Inapplicable and missing data
I am working with an appended dataset of the 7 waves, and I noticed something weird.
Some 'basic' variables, such as sex and highest qualification (qfhigh) have too many missing values or 'not applicable'. Also, sometimes in the same pidp the variable sex in with a value in one year and missing in one other year.
Is there any procedure that should be done to report the value of these variables when missing? Why it is so?
Thanks, best, g
#1 Updated by Stephanie Auty over 1 year ago
- Category set to Data documentation
- Status changed from New to In Progress
- Assignee set to Stephanie Auty
- Target version set to X M
- % Done changed from 0 to 10
Many thanks for your enquiry. The Understanding Society team is looking into it and we will get back to you as soon as we can.
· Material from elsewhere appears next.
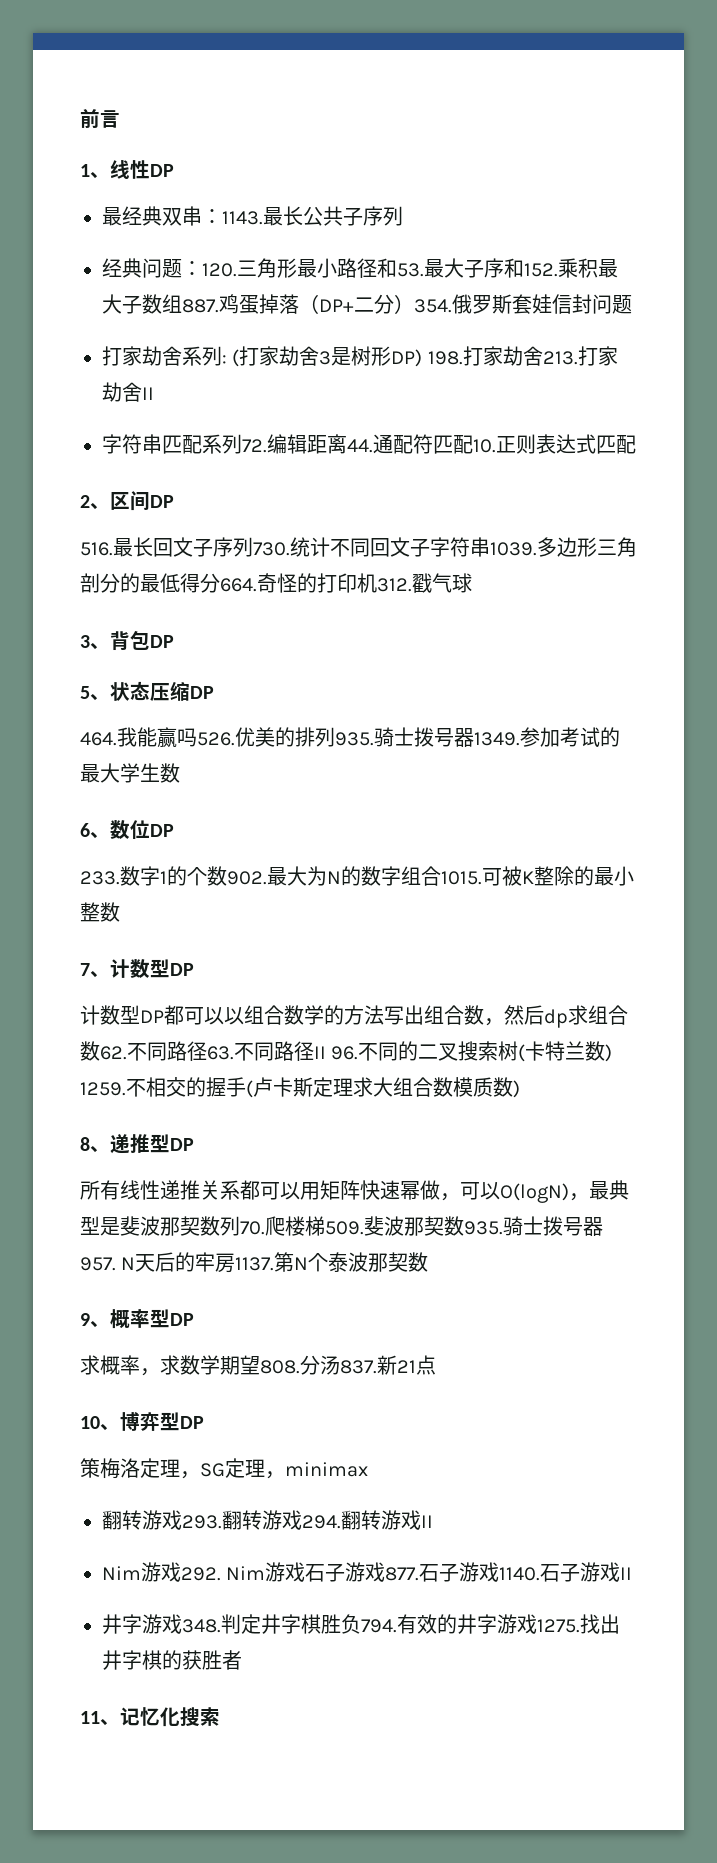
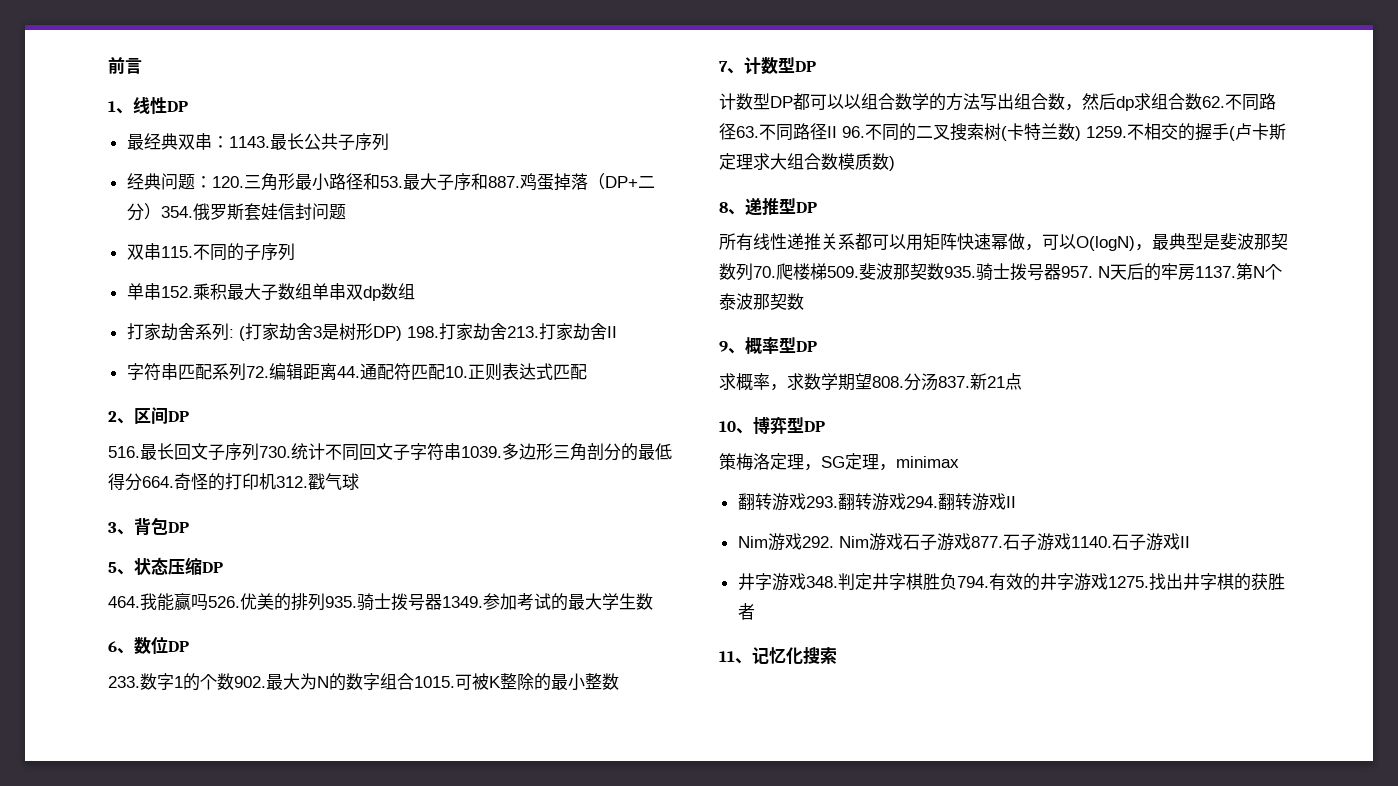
- 经典问题：120.三角形最小路径和53.最大子序和152.乘积最大子数组887.鸡蛋掉落（DP+二分）354.俄罗斯套娃信封问题
+ 经典问题：120.三角形最小路径和53.最大子序和887.鸡蛋掉落（DP+二分）354.俄罗斯套娃信封问题
+ 双串115.不同的子序列
+ 单串152.乘积最大子数组单串双dp数组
Stephanie Auty - Understanding Society User Support Officer
#3 Updated by Stephanie Auty over 1 year ago
- Status changed from In Progress to Feedback
- Assignee changed from Stephanie Auty to Giorgio Piccitto
- % Done changed from 10 to 70
Which data files are you working with? I have checked w_sex in w_indresp and this does not seem to have many missing values. It may be inconsistent over time, as this variable is just based on what data is collected and is not edited. We produce a derived variable w_sex_dv, which is consistent over time and which we recommend should be used.
w_qfhigh has a high number of missing values because it is only asked of new entrants. Please use the variable w_qfhigh_dv which incorporates answers to w_qfhigh from previous waves and also new qualifications asked about since the respondent's first interview.